● YOUR TASK:
Among the records that follow, how many lines contain the word "RESEÑAS"? Give the number and no other words.

● SOURCE DATA:
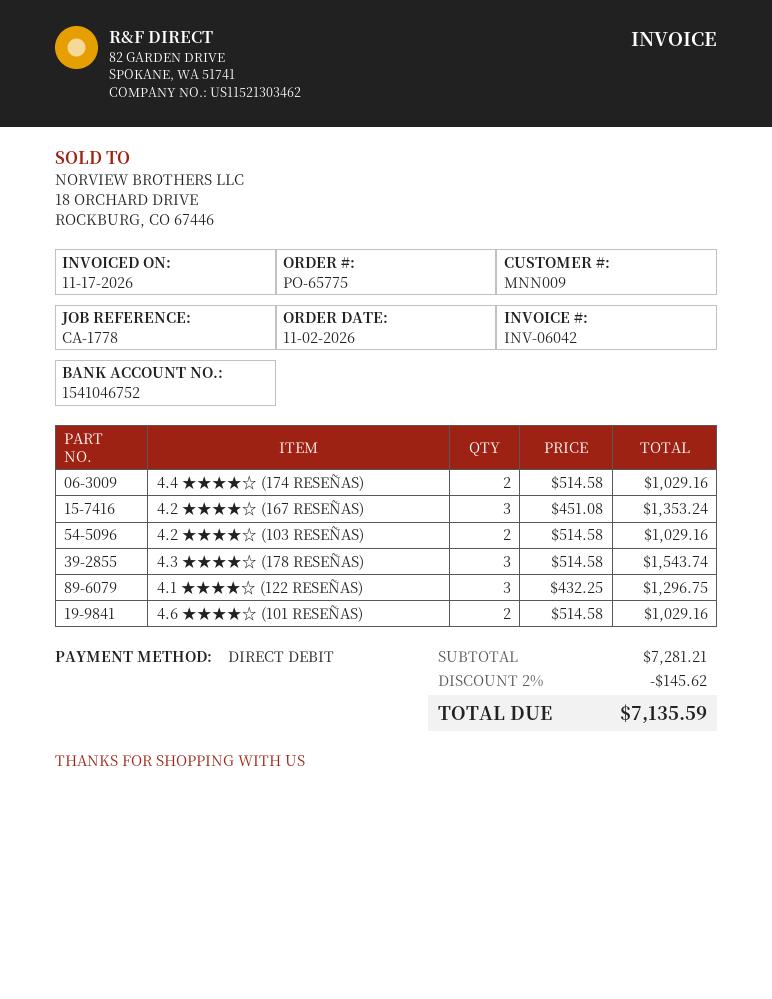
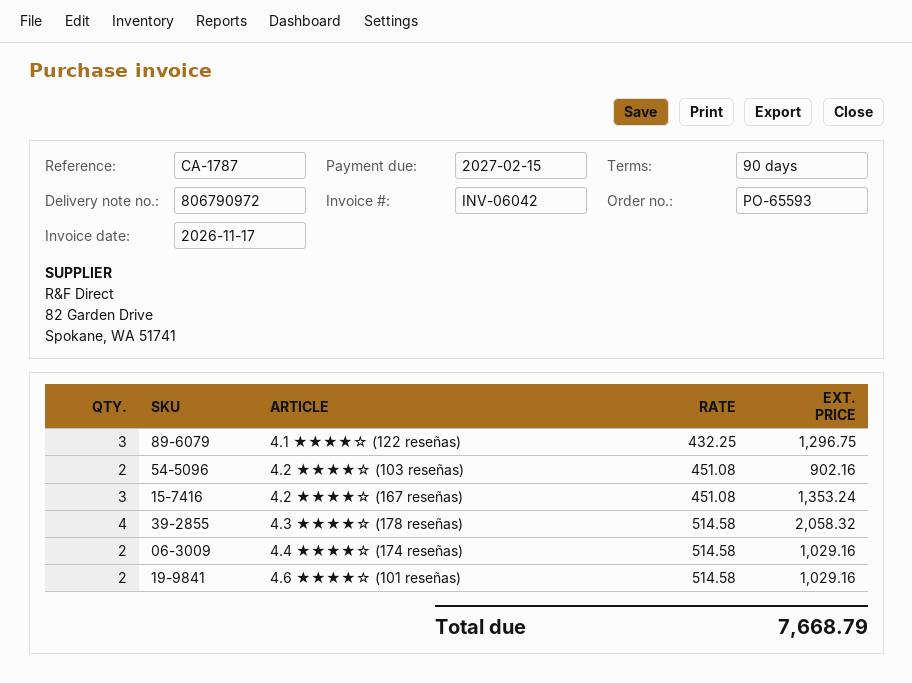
order number: PO-65775 -> PO-65593
reference: CA-1778 -> CA-1787
4.2 ★★★★☆ (103 RESEÑAS): 2 x 514.58 = 1029.16 -> 2 x 451.08 = 902.16
4.3 ★★★★☆ (178 RESEÑAS): 3 x 514.58 = 1543.74 -> 4 x 514.58 = 2058.32
discount: 2% = 145.62 -> none
total: 7135.59 -> 7668.79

● ANSWER BELOW:
2